Web page edit records:
──────────

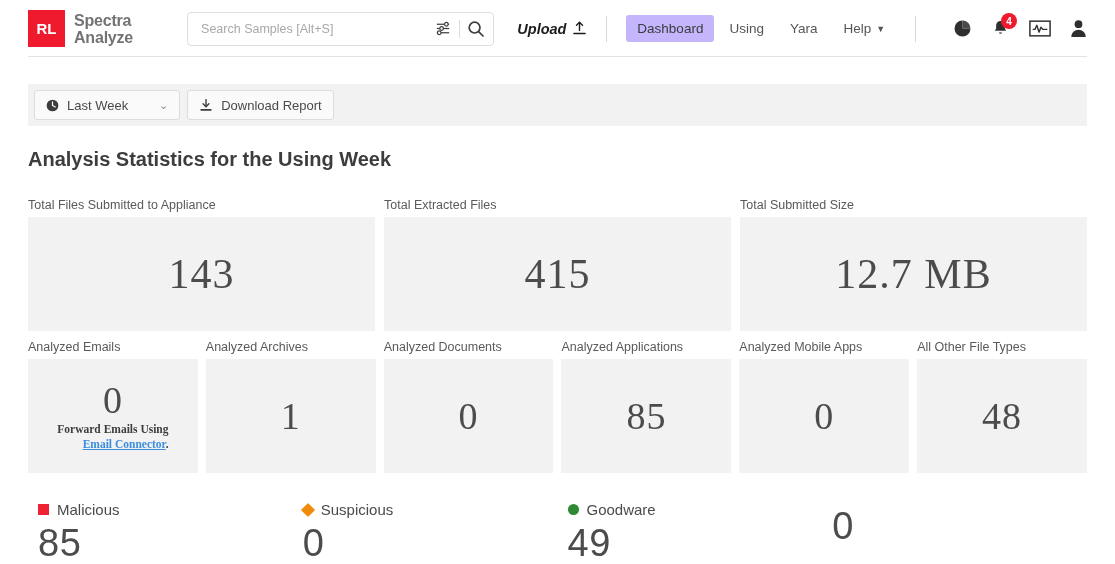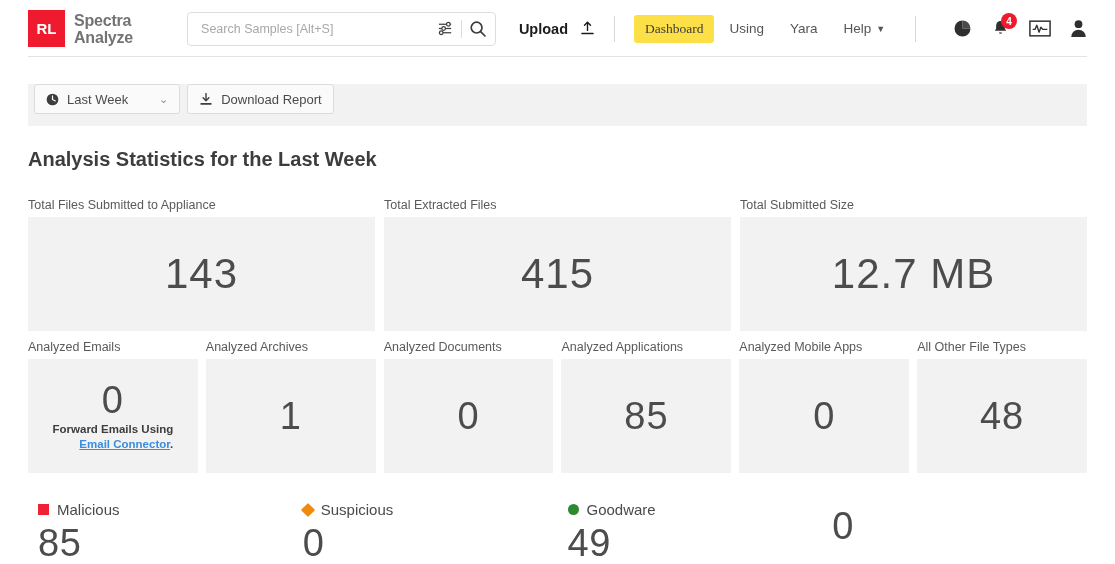--- a/index.html
+++ b/index.html
@@ -52,53 +52,54 @@
     flex: 1; border: none; outline: none;
     font-family: "Liberation Sans", sans-serif;
     font-size: 12.5px; color: #333; background: transparent;
   }
   .search-input::placeholder { color: #a8a8a8; }
   .icon-btn { display: flex; align-items: center; justify-content: center; cursor: pointer; }
   .vline-sm { width: 1px; height: 18px; background: #dcdcdc; margin: 0 7px; }
 
   .upload-btn {
     margin-left: 23px;
-    display: flex; align-items: center; gap: 12px;
+    display: flex; align-items: center; gap: 6px;
     font-size: 14.5px; font-weight: bold; color: #1c1c1c;
     cursor: pointer;
+    font-style: italic;
   }
   .vline { width: 1px; height: 26px; background: #d8d8d8; margin: 0 19px; }
 
   .nav { display: flex; align-items: center; gap: 4px; }
   .nav-item {
     font-size: 13.5px; color: #555;
     padding: 6px 11px; border-radius: 3px; cursor: pointer;
     white-space: nowrap;
   }
-  .nav-item.active { background: #fde047; color: #3b3b3b; font-family: Liberation Serif, serif; }
+  .nav-item.active { background: #c4b5fd; color: #3b3b3b; }
   .nav-item.help { display: flex; align-items: center; gap: 5px; }
   .caret { font-size: 9px; color: #555; }
 
   .header-icons { display: flex; align-items: center; gap: 19px; margin-left: 18px; }
   .bell-wrap { position: relative; }
   .badge {
     position: absolute; top: -6px; right: -7px;
     min-width: 16px; height: 16px; border-radius: 8px;
     background: #ee1b2e; color: #fff;
     font-size: 10px; font-weight: bold;
     display: flex; align-items: center; justify-content: center;
     padding: 0 3px;
   }
 
   
   .toolbar {
     margin: 27px 28px 0 28px;
     background: #f2f2f2;
     height: 42px;
-    display: flex; align-items: flex-start;
+    display: flex; align-items: center;
     padding: 0 6px;
     gap: 7px;
   }
   .tb-btn {
     height: 30px;
     background: #fafafa;
     border: 1px solid #dcdcdc;
     border-radius: 3px;
     display: flex; align-items: center; gap: 8px;
     padding: 0 11px;
@@ -114,21 +115,21 @@
     font-size: 20px; font-weight: bold; color: #3d3d3d;
     margin: 22px 0 11px 0;
   }
   .card-label {
     font-size: 12.5px; color: #5a5a5a;
     margin-bottom: 5px; white-space: nowrap;
   }
   .card {
     background: #f2f2f2;
     display: flex; flex-direction: column;
-    align-items: center; justify-content: center;
+    align-items: center; justify-content: center; font-family: Liberation Serif, serif;
   }
   .big-num {
     font-size: 42px; font-weight: 300; color: #4c4c4c;
     letter-spacing: 1px; line-height: 1;
   }
 
   .row1 { display: flex; gap: 9px; }
   .row1 > div { flex: 1; margin-top: 16px; }
   .row1 .card { height: 114px; }
 
@@ -269,21 +270,21 @@
     <svg width="14" height="14" viewBox="0 0 16 16" fill="none" stroke="#3d3d3d" stroke-width="1.6">
       <path d="M8 1.8 L8 9.6" stroke-linecap="round"></path>
       <path d="M4.7 6.6 L8 10 L11.3 6.6" stroke-linecap="round" stroke-linejoin="round"></path>
       <path d="M2.4 13.6 L13.6 13.6" stroke-linecap="round" stroke-width="1.8"></path>
     </svg>
     <span>Download Report</span>
   </div>
 </div>
 
 <div class="main">
-  <div class="page-title">Analysis Statistics for the Last Week</div>
+  <div class="page-title">Analysis Statistics for the Using Week</div>
 
   <div class="row1">
     <div>
       <div class="card-label">Total Files Submitted to Appliance</div>
       <div class="card">
         <div class="big-num">143</div>
       </div>
     </div>
     <div>
       <div class="card-label">Total Extracted Files</div>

──────────

_The task:_
Every line above goes into your copy exactly; no images go in.

_Task solution:_
--- a/index.html
+++ b/index.html
@@ -52,53 +52,54 @@
     flex: 1; border: none; outline: none;
     font-family: "Liberation Sans", sans-serif;
     font-size: 12.5px; color: #333; background: transparent;
   }
   .search-input::placeholder { color: #a8a8a8; }
   .icon-btn { display: flex; align-items: center; justify-content: center; cursor: pointer; }
   .vline-sm { width: 1px; height: 18px; background: #dcdcdc; margin: 0 7px; }
 
   .upload-btn {
     margin-left: 23px;
-    display: flex; align-items: center; gap: 12px;
+    display: flex; align-items: center; gap: 6px;
     font-size: 14.5px; font-weight: bold; color: #1c1c1c;
     cursor: pointer;
+    font-style: italic;
   }
   .vline { width: 1px; height: 26px; background: #d8d8d8; margin: 0 19px; }
 
   .nav { display: flex; align-items: center; gap: 4px; }
   .nav-item {
     font-size: 13.5px; color: #555;
     padding: 6px 11px; border-radius: 3px; cursor: pointer;
     white-space: nowrap;
   }
-  .nav-item.active { background: #fde047; color: #3b3b3b; font-family: Liberation Serif, serif; }
+  .nav-item.active { background: #c4b5fd; color: #3b3b3b; }
   .nav-item.help { display: flex; align-items: center; gap: 5px; }
   .caret { font-size: 9px; color: #555; }
 
   .header-icons { display: flex; align-items: center; gap: 19px; margin-left: 18px; }
   .bell-wrap { position: relative; }
   .badge {
     position: absolute; top: -6px; right: -7px;
     min-width: 16px; height: 16px; border-radius: 8px;
     background: #ee1b2e; color: #fff;
     font-size: 10px; font-weight: bold;
     display: flex; align-items: center; justify-content: center;
     padding: 0 3px;
   }
 
   
   .toolbar {
     margin: 27px 28px 0 28px;
     background: #f2f2f2;
     height: 42px;
-    display: flex; align-items: flex-start;
+    display: flex; align-items: center;
     padding: 0 6px;
     gap: 7px;
   }
   .tb-btn {
     height: 30px;
     background: #fafafa;
     border: 1px solid #dcdcdc;
     border-radius: 3px;
     display: flex; align-items: center; gap: 8px;
     padding: 0 11px;
@@ -114,21 +115,21 @@
     font-size: 20px; font-weight: bold; color: #3d3d3d;
     margin: 22px 0 11px 0;
   }
   .card-label {
     font-size: 12.5px; color: #5a5a5a;
     margin-bottom: 5px; white-space: nowrap;
   }
   .card {
     background: #f2f2f2;
     display: flex; flex-direction: column;
-    align-items: center; justify-content: center;
+    align-items: center; justify-content: center; font-family: Liberation Serif, serif;
   }
   .big-num {
     font-size: 42px; font-weight: 300; color: #4c4c4c;
     letter-spacing: 1px; line-height: 1;
   }
 
   .row1 { display: flex; gap: 9px; }
   .row1 > div { flex: 1; margin-top: 16px; }
   .row1 .card { height: 114px; }
 
@@ -269,21 +270,21 @@
     <svg width="14" height="14" viewBox="0 0 16 16" fill="none" stroke="#3d3d3d" stroke-width="1.6">
       <path d="M8 1.8 L8 9.6" stroke-linecap="round"></path>
       <path d="M4.7 6.6 L8 10 L11.3 6.6" stroke-linecap="round" stroke-linejoin="round"></path>
       <path d="M2.4 13.6 L13.6 13.6" stroke-linecap="round" stroke-width="1.8"></path>
     </svg>
     <span>Download Report</span>
   </div>
 </div>
 
 <div class="main">
-  <div class="page-title">Analysis Statistics for the Last Week</div>
+  <div class="page-title">Analysis Statistics for the Using Week</div>
 
   <div class="row1">
     <div>
       <div class="card-label">Total Files Submitted to Appliance</div>
       <div class="card">
         <div class="big-num">143</div>
       </div>
     </div>
     <div>
       <div class="card-label">Total Extracted Files</div>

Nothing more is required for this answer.